Institute of Molecular Systems Biology, Department of Biology, ETH Zurich, Zurich 8093, Switzerland.
Inner Medicine I, Faculty of Medicine, University of Tübingen, University Hospital Tübingen, 72074, Germany.
Bioinformatics. 2022 Jun 24;38(Suppl 1):i290-i298. doi: 10.1093/bioinformatics/btac227.
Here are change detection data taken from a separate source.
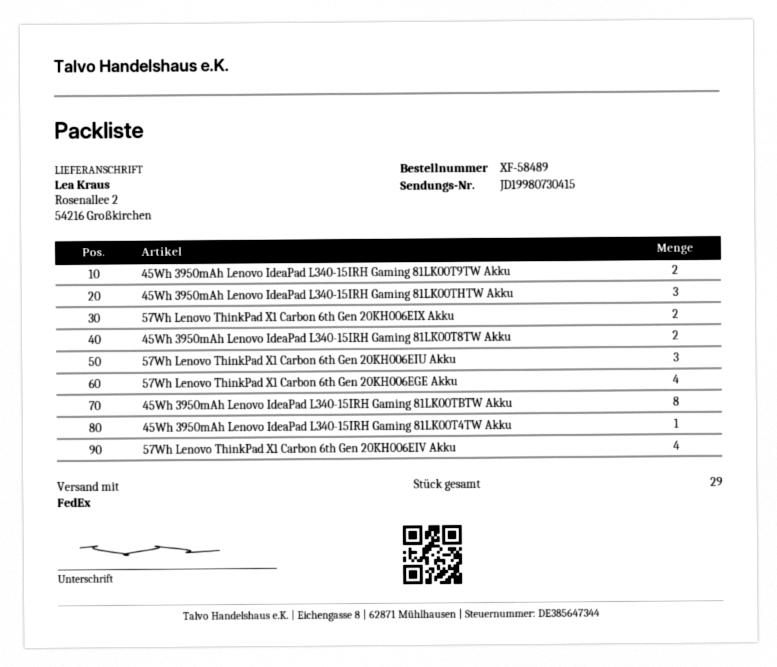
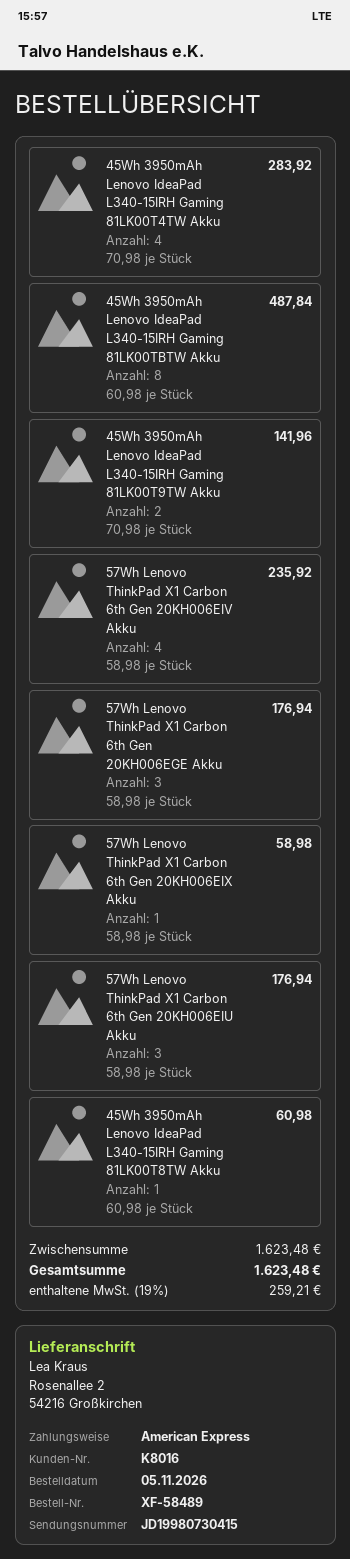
45Wh 3950mAh Lenovo IdeaPad L340-15IRH Gaming 81LK00THTW Akku: 3 -> none
57Wh Lenovo ThinkPad X1 Carbon 6th Gen 20KH006EIX Akku: 2 -> 1
45Wh 3950mAh Lenovo IdeaPad L340-15IRH Gaming 81LK00T8TW Akku: 2 -> 1
57Wh Lenovo ThinkPad X1 Carbon 6th Gen 20KH006EGE Akku: 4 -> 3
45Wh 3950mAh Lenovo IdeaPad L340-15IRH Gaming 81LK00T4TW Akku: 1 -> 4

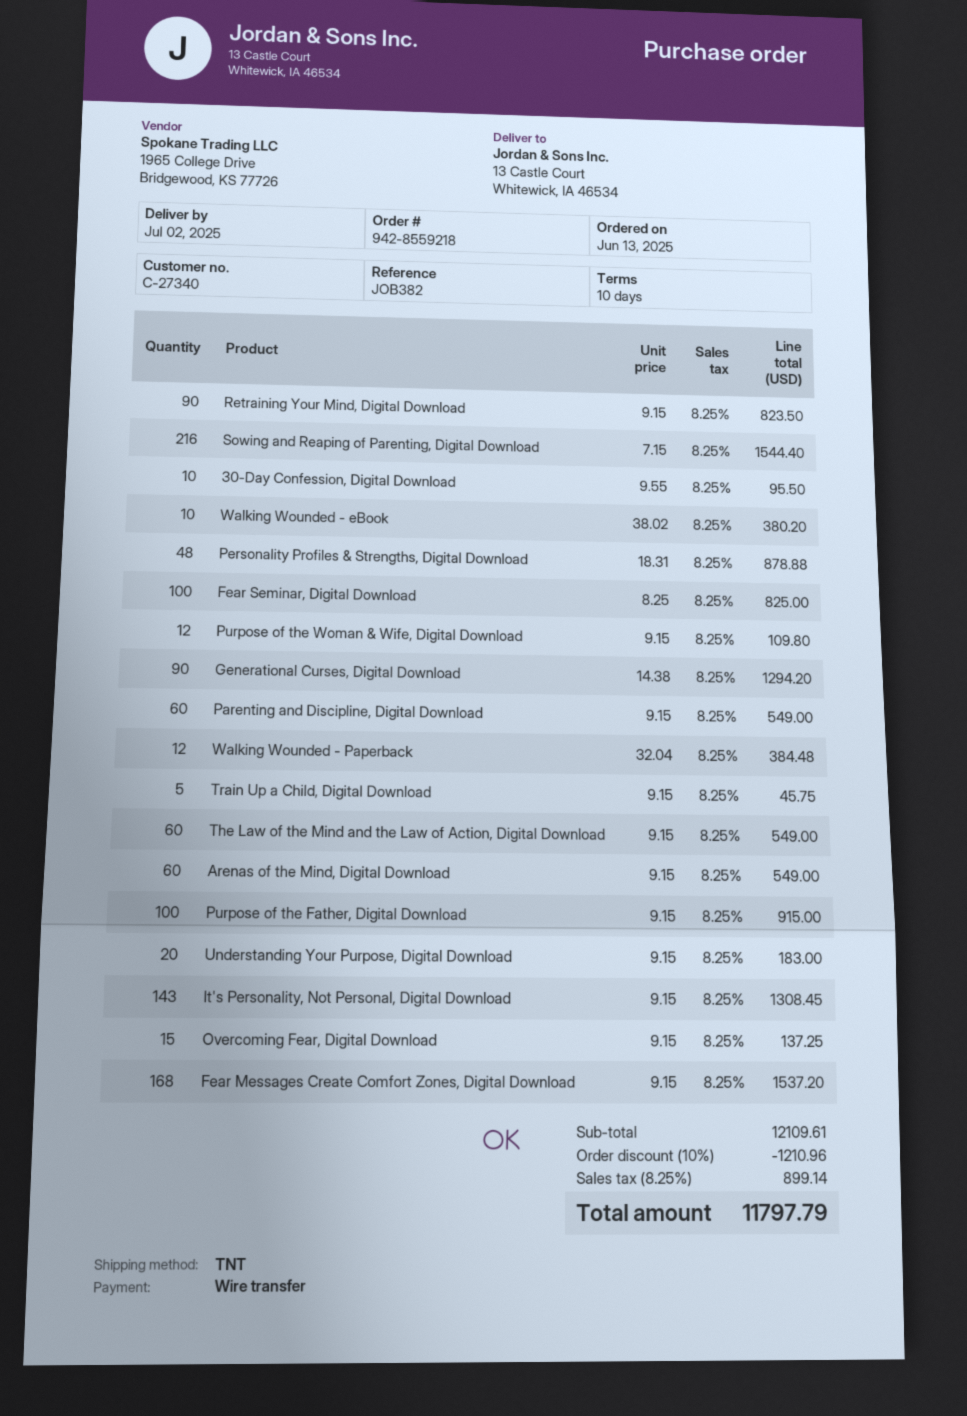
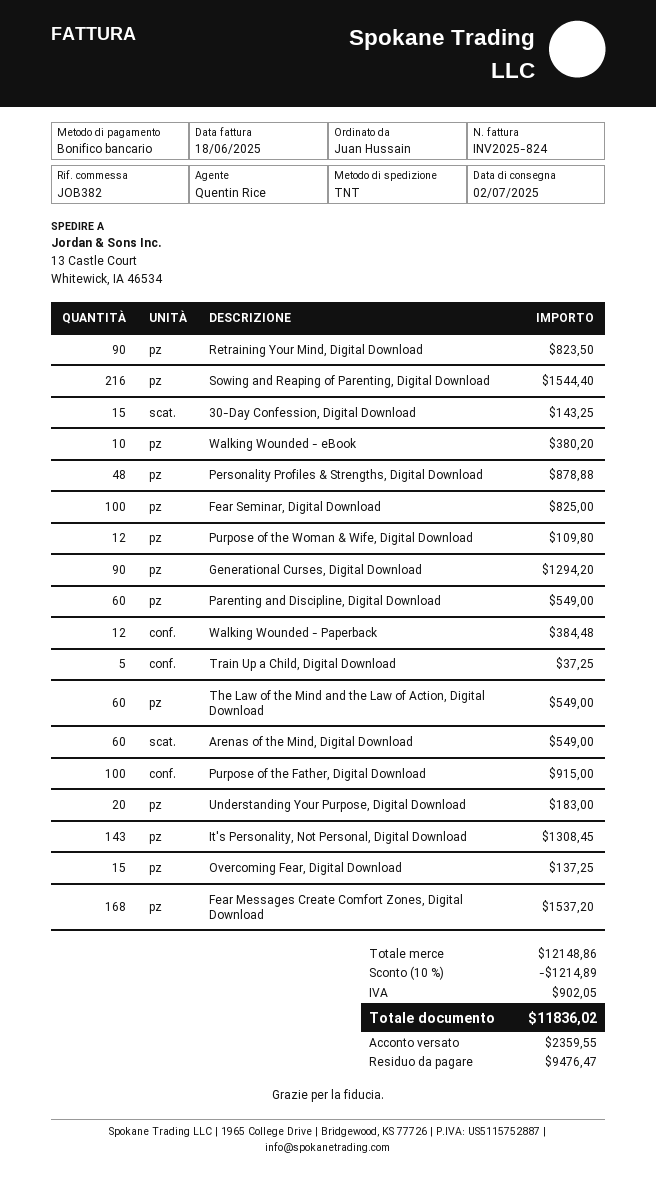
30-Day Confession, Digital Download: 10 for 95.50 -> 15 for 143.25
Train Up a Child, Digital Download: 5 for 45.75 -> 5 for 37.25
subtotal: 12109.61 -> 12148.86
discount: 10% = 1210.96 -> 10% = 1214.89
tax: 899.14 -> 902.05
total: 11797.79 -> 11836.02

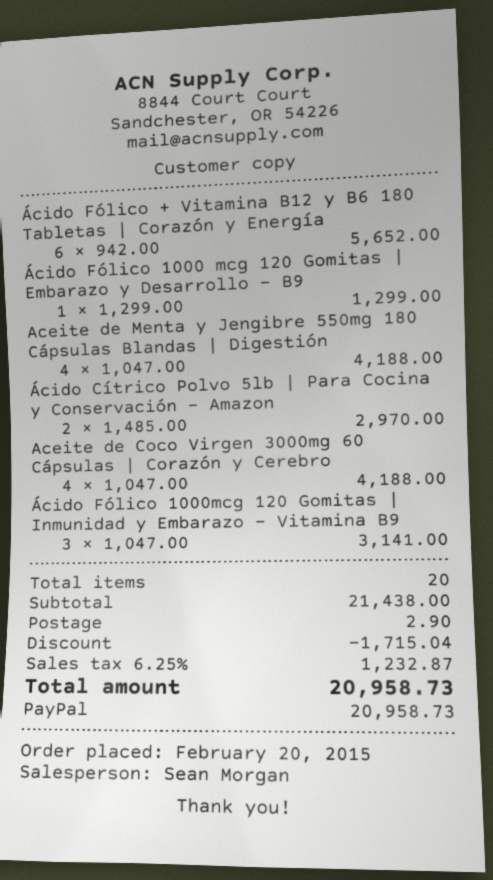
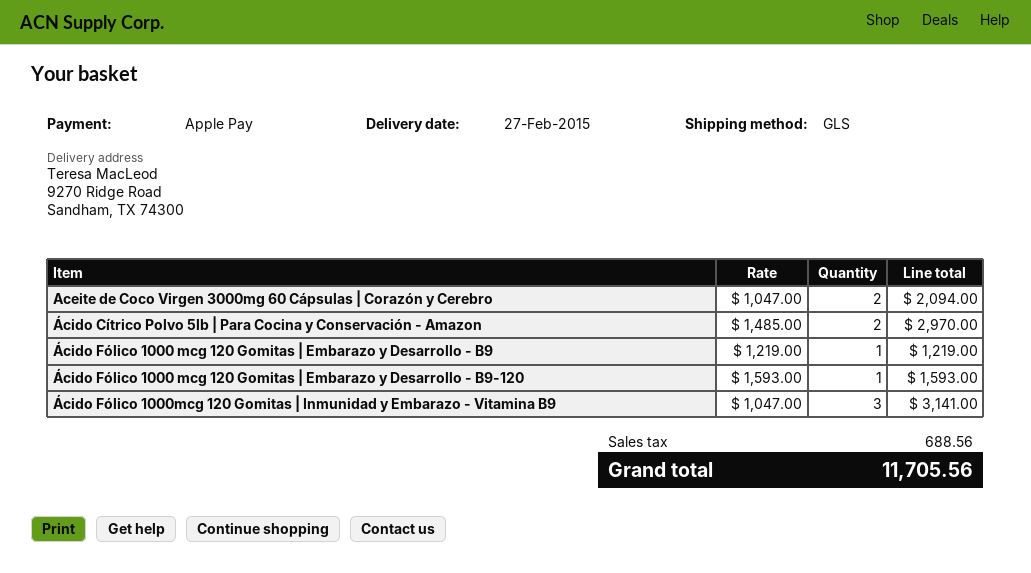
payment method: PayPal -> Apple Pay
Ácido Fólico + Vitamina B12 y B6 180 Tabletas | Corazón y Energía: 6 x 942.00 = 5652.00 -> none
Ácido Fólico 1000 mcg 120 Gomitas | Embarazo y Desarrollo - B9: 1 x 1299.00 = 1299.00 -> 1 x 1219.00 = 1219.00
Aceite de Menta y Jengibre 550mg 180 Cápsulas Blandas | Digestión: 4 x 1047.00 = 4188.00 -> none
Aceite de Coco Virgen 3000mg 60 Cápsulas | Corazón y Cerebro: 4 x 1047.00 = 4188.00 -> 2 x 1047.00 = 2094.00
Ácido Fólico 1000 mcg 120 Gomitas | Embarazo y Desarrollo - B9-120: none -> 1 x 1593.00 = 1593.00
discount: 1715.04 -> none
shipping: 2.90 -> none
tax: 1232.87 -> 688.56
total: 20958.73 -> 11705.56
Improvements in single-cell RNA-seq technologies mean that studies measuring multiple experimental conditions, such as time series, have become more common. At present, few computational methods exist to infer time series-specific transcriptome changes, and such studies have therefore typically used unsupervised pseudotime methods. While these methods identify cell subpopulations and the transitions between them, they are not appropriate for identifying the genes that vary coherently along the time series. In addition, the orderings they estimate are based only on the major sources of variation in the data, which may not correspond to the processes related to the time labels.
We introduce psupertime, a supervised pseudotime approach based on a regression model, which explicitly uses time-series labels as input. It identifies genes that vary coherently along a time series, in addition to pseudotime values for individual cells, and a classifier that can be used to estimate labels for new data with unknown or differing labels. We show that psupertime outperforms benchmark classifiers in terms of identifying time-varying genes and provides better individual cell orderings than popular unsupervised pseudotime techniques. psupertime is applicable to any single-cell RNA-seq dataset with sequential labels (e.g. principally time series but also drug dosage and disease progression), derived from either experimental design and provides a fast, interpretable tool for targeted identification of genes varying along with specific biological processes.
R package available at github.com/wmacnair/psupertime and code for results reproduction at github.com/wmacnair/psupplementary.
Supplementary data are available at Bioinformatics online.
单细胞 RNA-seq 技术的改进意味着,测量多个实验条件(例如时间序列)的研究变得更加普遍。目前,很少有计算方法可以推断特定于时间序列的转录组变化,因此此类研究通常使用无监督的伪时间方法。虽然这些方法可以识别细胞亚群及其之间的转换,但它们不适合识别沿着时间序列一致变化的基因。此外,它们估计的排序仅基于数据中主要的变化来源,而这些来源可能与时间标签相关的过程不对应。
我们引入了 psupertime,这是一种基于回归模型的有监督伪时间方法,它明确地将时间序列标签用作输入。它除了为单个细胞识别伪时间值之外,还可以识别沿着时间序列一致变化的基因,以及可以用于估计具有未知或不同标签的新数据标签的分类器。我们表明,psupertime 在识别时变基因方面优于基准分类器,并提供了比流行的无监督伪时间技术更好的单个细胞排序。psupertime 适用于具有顺序标签的任何单细胞 RNA-seq 数据集(例如主要是时间序列,但也有药物剂量和疾病进展),源自实验设计,并为靶向识别与特定生物过程一起变化的基因提供了快速、可解释的工具。
可在 github.com/wmacnair/psupertime 上获得 R 包,并在 github.com/wmacnair/psupplementary 上获得结果重现的代码。
补充数据可在生物信息学在线获得。